Edit difference data:
[Start of Attachment]

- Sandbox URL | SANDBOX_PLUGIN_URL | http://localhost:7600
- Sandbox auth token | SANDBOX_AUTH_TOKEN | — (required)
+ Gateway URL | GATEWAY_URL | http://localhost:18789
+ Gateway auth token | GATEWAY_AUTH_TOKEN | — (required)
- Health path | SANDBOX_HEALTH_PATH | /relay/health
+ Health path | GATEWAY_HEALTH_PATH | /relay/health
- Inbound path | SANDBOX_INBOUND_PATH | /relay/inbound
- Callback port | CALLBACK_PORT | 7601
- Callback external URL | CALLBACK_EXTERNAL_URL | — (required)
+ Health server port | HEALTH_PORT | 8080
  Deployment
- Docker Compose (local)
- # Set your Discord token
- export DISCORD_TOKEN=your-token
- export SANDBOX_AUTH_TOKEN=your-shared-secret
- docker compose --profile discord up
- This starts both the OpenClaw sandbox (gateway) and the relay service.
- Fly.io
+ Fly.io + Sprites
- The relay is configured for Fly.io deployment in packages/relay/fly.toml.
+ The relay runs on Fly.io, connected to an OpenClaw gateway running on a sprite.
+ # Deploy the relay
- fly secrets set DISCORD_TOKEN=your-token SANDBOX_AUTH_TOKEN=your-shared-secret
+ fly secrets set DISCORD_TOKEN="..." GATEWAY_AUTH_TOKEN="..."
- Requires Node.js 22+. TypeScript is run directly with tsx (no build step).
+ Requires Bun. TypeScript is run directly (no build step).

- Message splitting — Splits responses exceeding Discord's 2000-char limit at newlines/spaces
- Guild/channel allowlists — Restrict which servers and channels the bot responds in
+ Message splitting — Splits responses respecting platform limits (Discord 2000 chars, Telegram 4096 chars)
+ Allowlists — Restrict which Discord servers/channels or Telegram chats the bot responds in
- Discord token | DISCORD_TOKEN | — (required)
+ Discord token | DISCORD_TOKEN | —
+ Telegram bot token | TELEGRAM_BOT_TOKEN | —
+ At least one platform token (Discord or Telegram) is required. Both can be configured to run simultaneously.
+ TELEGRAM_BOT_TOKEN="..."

[End of Attachment]

* [Exercise prompt]: Wherever a line in the data above holds the word "required", copy that line.

* [Result of this exercise]:
- Sandbox auth token | SANDBOX_AUTH_TOKEN | — (required)
+ Gateway auth token | GATEWAY_AUTH_TOKEN | — (required)
- Callback external URL | CALLBACK_EXTERNAL_URL | — (required)
- Discord token | DISCORD_TOKEN | — (required)
+ At least one platform token (Discord or Telegram) is required. Both can be configured to run simultaneously.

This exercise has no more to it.